Actions

Work Header

Rating:
Archive Warning:
Category:
Fandom:
Additional Tags:
Language:
English
Stats:
Published:
2024-03-25
Words:
1,783
Chapters:
1/1
Comments:
427
Kudos:
4,809
Bookmarks:
214
Hits:
27,845

The AO3 July/August DDoS Attacks: Behind the Scenes

Summary:

The AO3 July/August, 2023 DDoS attacks from the perspective of the OTW Systems Committee.

Work Text:

Introduction

This work provides an overview of the July & August of 2023 DDoS attacks against the Archive of Our Own from the perspective of the OTW’s Systems Committee. As such, it may include some technical terms and information. We’ll do our best to explain or link to external resources to help provide some context as needed. We will focus on the series of events for which we have data & evidence, rather than speculation. All times & dates are in Coordinated Universal Time (UTC) and in 24 hour format unless otherwise stated.

As a reminder, the Systems Committee consists of 8 volunteers (6 at the time of the incident) who donate their free time to maintaining the OTW infrastructure. The events outlined below were fit in during our day jobs, evenings and night times.

Background

The OTW infrastructure consists of multiple servers & networking devices with differing roles. In order to understand how the attack affected us, we’ll need to briefly explain a few of these layers.

At the edge of our network, we have dual redundant firewalls. These are primarily responsible for restricting traffic into our network, but they are also used to load balance between our frontend servers.

The frontend servers are responsible for traffic shaping and load balancing of traffic that will be served by the application servers. The frontends also serve some static files, such as images and stylesheets.

The application servers actually generate the pages of the Archive. They talk to numerous support services, such as our database & Elasticsearch to generate pages for everyone.

July 10th, 2023

The Archive was operating normally. At approximately 11:48 UTC, we began to see increased levels of traffic to the Archive, which rapidly began generating errors and overloading the CPUs on our frontend servers.

Graph showing requests per minute to AO3. A relatively flat line is shown at about 80-90k rpm, then spiking over 200k rpm before dropping to near 0.

The first Systems committee volunteer responded shortly after 12:00 UTC. The volunteer felt that the traffic was likely malicious, but was at that time unable to immediately conclude an attack since some initial signals suggested that the suspicious traffic could have been a browser update or a misbehaving bot.

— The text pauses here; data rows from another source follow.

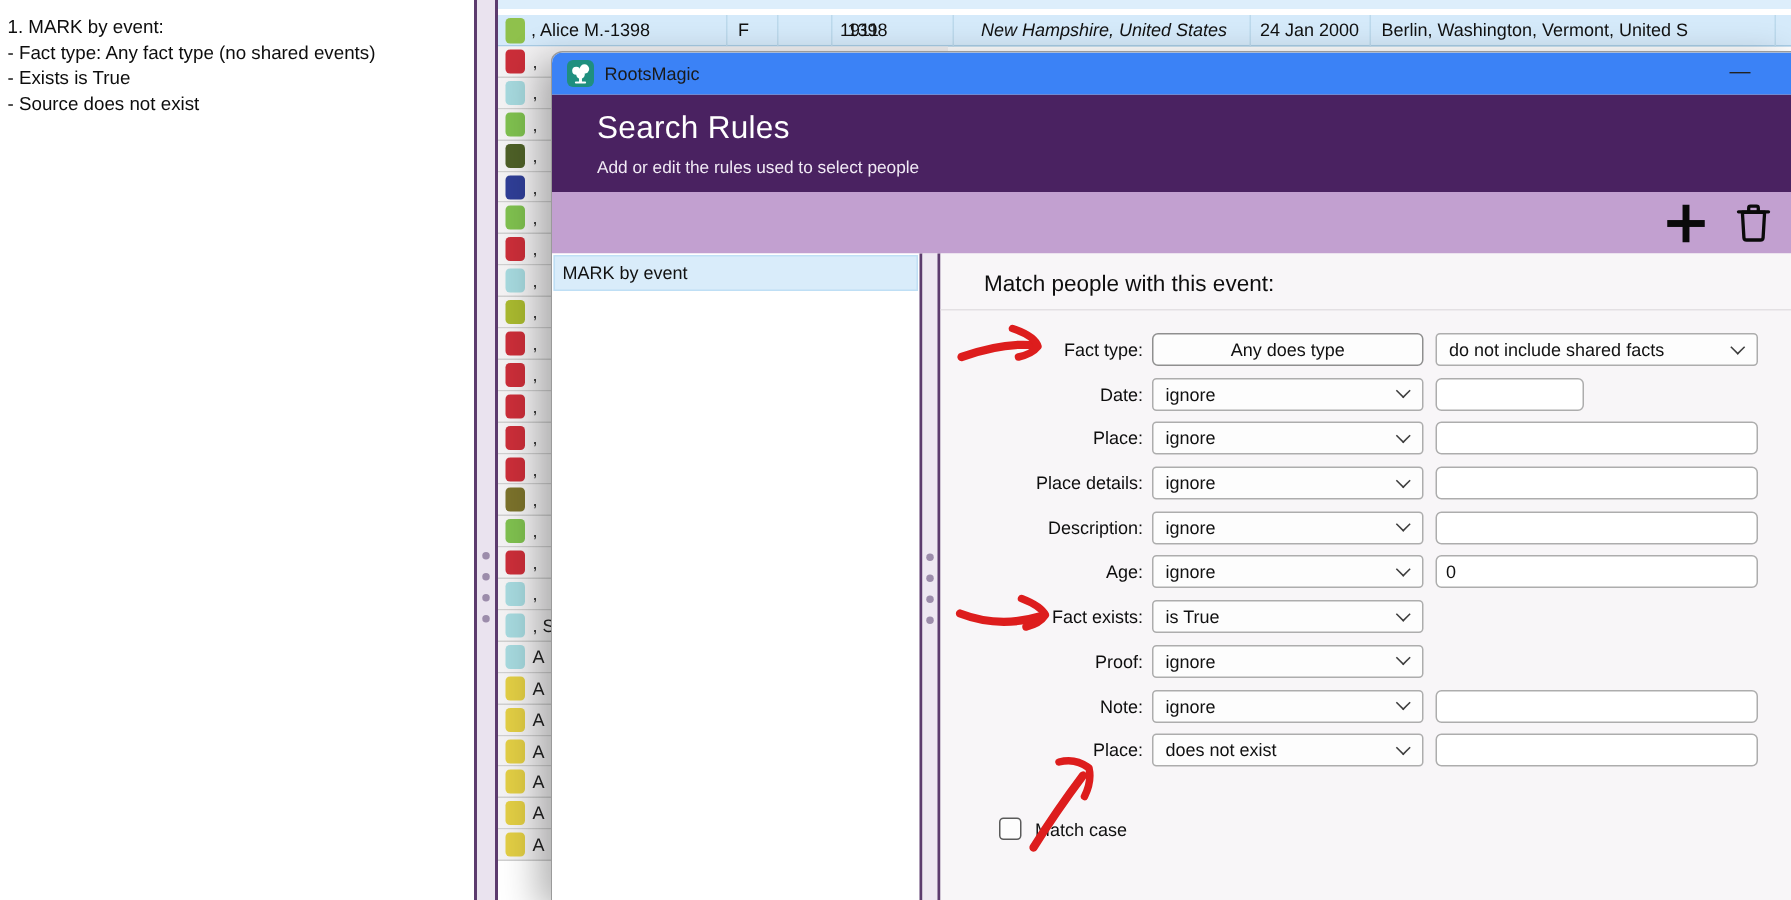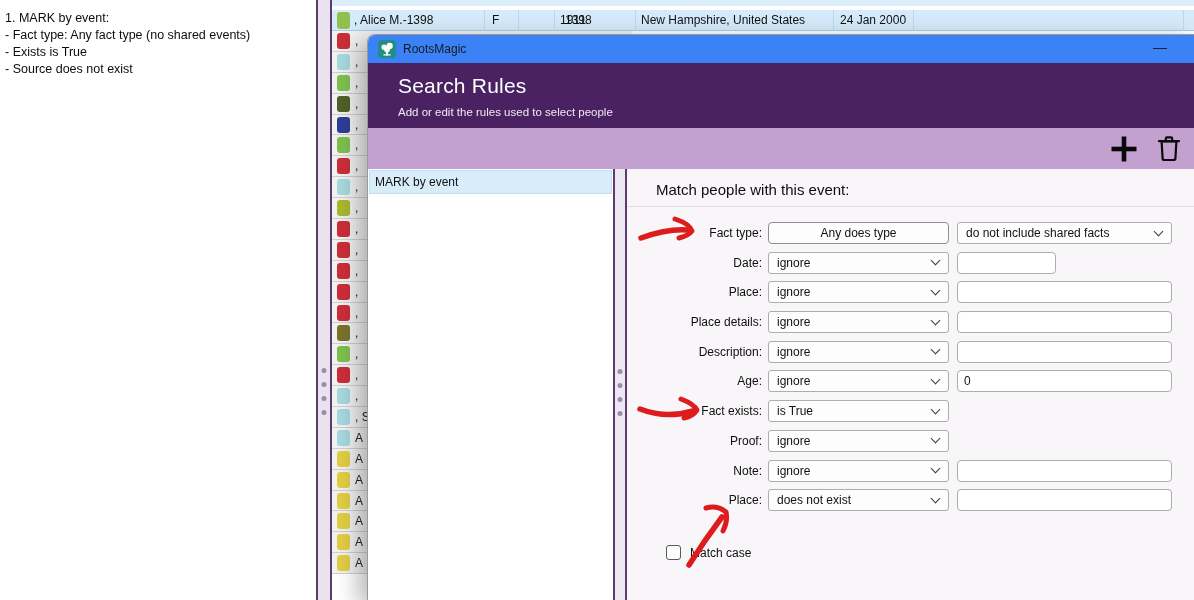--- a/index.html
+++ b/index.html
@@ -98,22 +98,23 @@
 </div>
 
 <div class="bgtable">
   <div class="toprow-partial"></div>
   <div class="alice-row">
     <span id="alice-swatch" class="swatch-main" style="background: rgb(143, 193, 76);"></span>
     <span class="cell" style="left:22px;">, Alice M.-1398</span>
     <span class="cell" style="left:160px;">F</span>
     <span class="cell" style="left:193px;margin-left:40px;">1398</span>
     <span class="cell" style="left:228px;">1911</span>
-    <span class="cell" style="left:309px;">New Hampshire, United States</span>
+    <span class="cell" style="left:322px;font-style:italic;">New Hampshire, United States</span>
     <span class="cell" style="left:508px;">24 Jan 2000</span>
+    <span class="cell" style="left:589px;">Berlin, Washington, Vermont, United S</span>
     <i class="csep" style="left:152px;"></i>
       <i class="csep" style="left:186px;"></i>
     <i class="csep" style="left:222px;"></i>
       <i class="csep" style="left:303px;"></i>
     <i class="csep" style="left:501px;"></i>
       <i class="csep" style="left:581px;"></i>
     <i class="csep" style="left:851px;"></i>
   </div>
   <div id="sliver">
       <div class="srow">

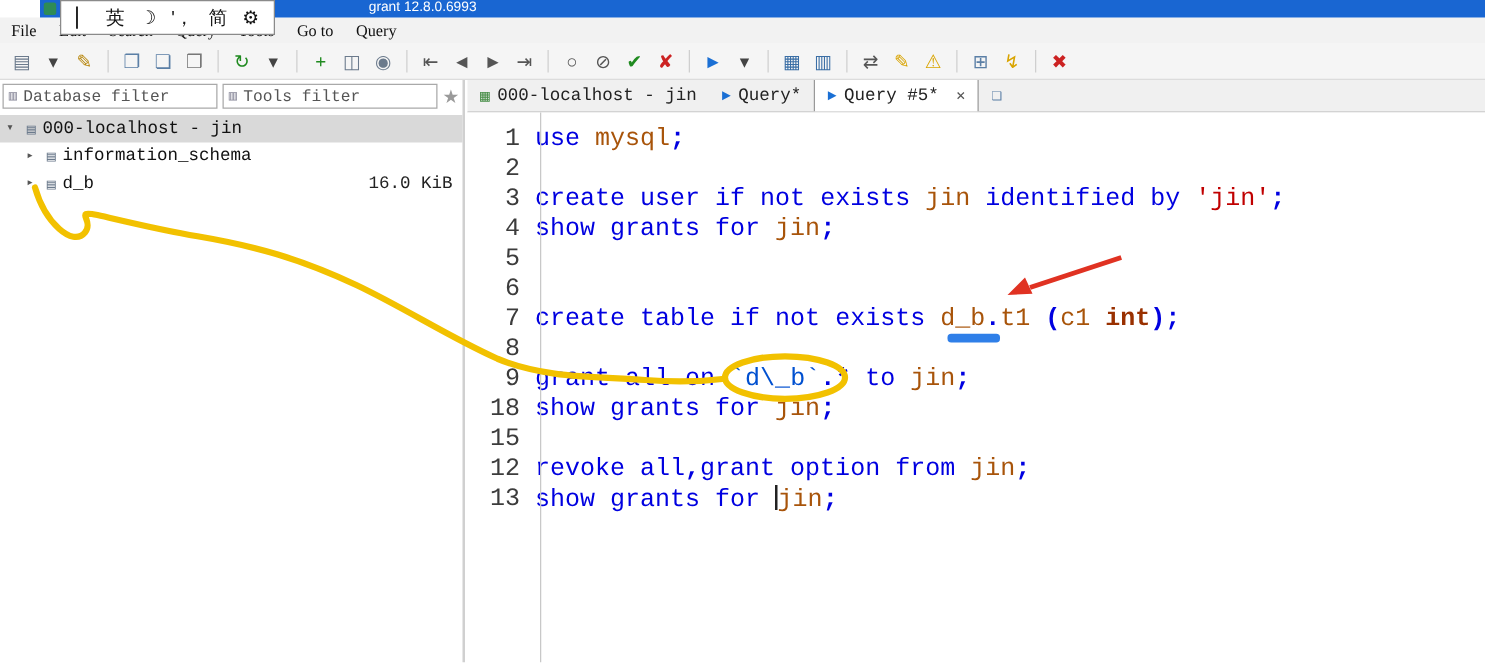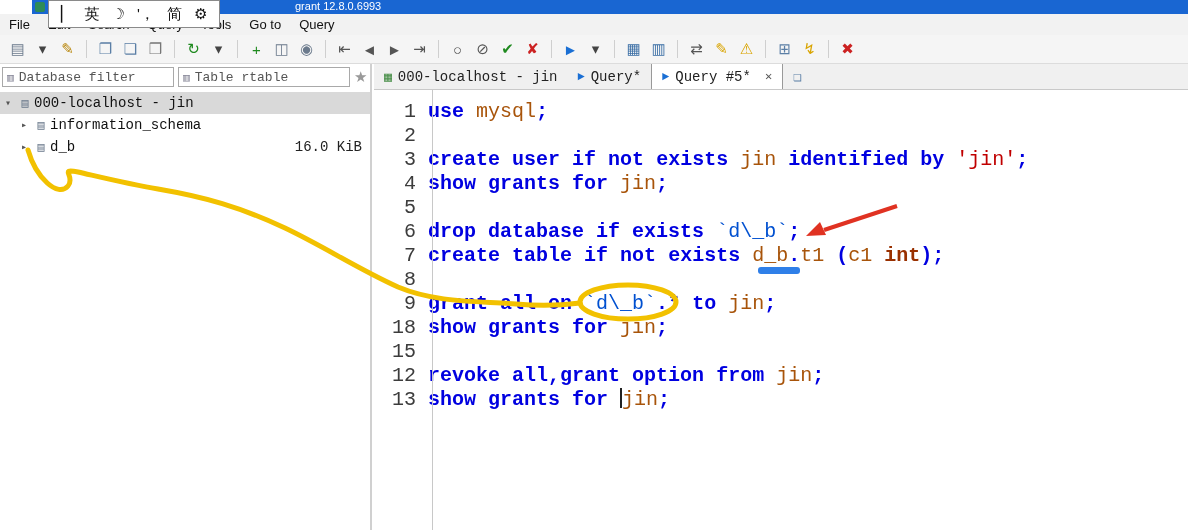--- a/index.html
+++ b/index.html
@@ -9,21 +9,21 @@
   .titlebar{position:absolute;left:0;top:0;width:100%;height:14px;background:var(--titlebar,#1966D2);
             color:#fff;font-size:11px;z-index:10;margin-left:32px;}
   .app-icon{position:absolute;left:3px;top:2px;width:10px;height:10px;background:#2e8b57;border-radius:2px;}
   .title-left{position:absolute;left:18px;top:0px;}
   .title-right{position:absolute;left:263px;top:0px;}
   
   .ime{position:absolute;left:48px;top:0;height:26px;background:#fff;border:1px solid #8a8a8a;
        display:flex;align-items:center;gap:12px;padding:0 12px;z-index:40;font-size:15px;color:#111;}
   
   .menubar{position:absolute;left:0;top:14px;width:100%;height:21px;background:#f2f2f2;
-           display:flex;align-items:center;font-size:13px;color:#111;z-index:5;}
+           display:flex;align-items:center;font-size:13px;color:#111;z-index:5;font-family:Liberation Serif, serif;}
   .menu-item{padding:0 9px;}
   
   .toolbar{position:absolute;left:0;top:35px;width:100%;height:29px;background:#f5f5f5;
            border-bottom:1px solid #dcdcdc;display:flex;align-items:center;gap:6px;padding:0 8px;
            font-size:15px;z-index:5;box-sizing:border-box;}
   .tbsep{width:1px;height:18px;background:#cfcfcf;margin:0 3px;}
   .tbicon{width:19px;text-align:center;}
   
   .sidebar{position:absolute;left:0;top:64px;width:372px;bottom:0;background:#fff;
            border-right:2px solid #d0d0d0;box-sizing:border-box;}
@@ -50,21 +50,21 @@
   .tab .grid{color:#4a8f4a;font-size:13px;}
   .tab-close{color:#555;font-size:12px;margin-left:8px;}
   .newtab{margin-left:10px;color:#5b7fa6;font-size:14px;align-self:center;}
   
   .editor{position:absolute;left:374px;top:90px;right:0;bottom:0;background:#fff;
           font-family:"Liberation Mono",monospace;font-size:20px;line-height:24px;padding-top:10px;}
   .editor::before{content:"";position:absolute;left:58px;top:0;bottom:0;width:1px;background:#c8c8c8;}
   .line{display:flex;height:24px;}
   .num{width:50px;text-align:right;padding-right:8px;color:#3c3c3c;flex:0 0 auto;box-sizing:border-box;}
   .code{white-space:pre;padding-left:4px;}
-  .kw{color:var(--kw,#0000E0);font-weight:bold;}
+  .kw{color:var(--kw,#0000E0);font-weight:normal;}
   .pun{color:var(--kw,#0000E0);font-weight:bold;}
   .id{color:var(--id,#A8540A);}
   .str{color:var(--str,#C00000);text-align:right;}
   .bq{color:var(--bq,#0050D0);}
   .type{color:var(--type,#993000);font-weight:bold;}
   .pl{color:#000;}
   .caret{display:inline-block;width:2px;height:20px;background:#222;vertical-align:-3px;}
   
   .blue-underline{position:absolute;left:758px;top:267px;width:42px;height:7px;border-radius:3px;
                   background:var(--underline,#2F7FE8);z-index:30;}
@@ -144,21 +144,21 @@
   </div>
 
 <div class="sidebar">
   <div class="filters">
     <div class="filter-box">
       <span class="filter-icon">▥</span>
       <span>Database filter</span>
     </div>
     <div class="filter-box">
       <span class="filter-icon">▥</span>
-      <span>Table rtable</span>
+      <span>Tools filter</span>
     </div>
     <span class="star">★</span>
   </div>
   <div class="tree">
     <div class="tree-row selected">
       <span class="tw-arrow">▾</span>
       <span class="tw-icon">▤</span>
       <span>000-localhost - jin</span>
     </div>
     <div class="tree-row indent1">
@@ -208,21 +208,20 @@
     <div class="line">
       <span class="num">4</span>
       <span class="code"><span class="kw">show</span><span class="pl"> </span><span class="kw">grants</span><span class="pl"> </span><span class="kw">for</span><span class="pl"> </span><span class="id">jin</span><span class="pun">;</span></span>
     </div>
     <div class="line">
       <span class="num">5</span>
       <span class="code"></span>
     </div>
     <div class="line">
       <span class="num">6</span>
-      <span class="code"><span class="kw">drop</span><span class="pl"> </span><span class="kw">database</span><span class="pl"> </span><span class="kw">if</span><span class="pl"> </span><span class="kw">exists</span><span class="pl"> </span><span class="bq">`d\_b`</span><span class="pun">;</span></span>
     </div>
     <div class="line">
       <span class="num">7</span>
       <span class="code"><span class="kw">create</span><span class="pl"> </span><span class="kw">table</span><span class="pl"> </span><span class="kw">if</span><span class="pl"> </span><span class="kw">not</span><span class="pl"> </span><span class="kw">exists</span><span class="pl"> </span><span class="id">d_b</span><span class="pun">.</span><span class="id">t1</span><span class="pun"> (</span><span class="id">c1</span><span class="pl"> </span><span class="type">int</span><span class="pun">)</span><span class="pun">;</span></span>
     </div>
     <div class="line">
       <span class="num">8</span>
       <span class="code"></span>
     </div>
     <div class="line">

Until the volunteer had time to further investigate and create a fix, they decided to place the site in maintenance mode around 12:15 UTC, which stopped requests at the frontend layer. This did relieve load to the application servers, but did not reduce the noticeable load on the frontend servers. At 13:52 UTC, the next Systems volunteer checked into our internal chat, and by 14:00, the team had more or less decided that the outage was due to foul play, specifically, an HTTP DDoS attack. Details of the traffic were identified in order to attempt mitigation.

The third Systems team member checked in around 15:21 UTC, and began deploying a potential fix provided by the first responding volunteer. Due to excess load on the frontend servers, this was taking much longer than expected. To allow the deployment to continue, traffic was stopped at our firewalls which allowed the deployment to complete in a reasonable time.

Unfortunately, after allowing traffic back through the firewalls, we continued to see high load on our frontend servers. Around 17:16 UTC, a change was deployed to our firewalls to block traffic to the page that was being abused. This stopped the abusive traffic at the edge of our network, which reduced the load to our frontend servers and kept things mostly at bay. The site returned to more or less normal operation for about an hour.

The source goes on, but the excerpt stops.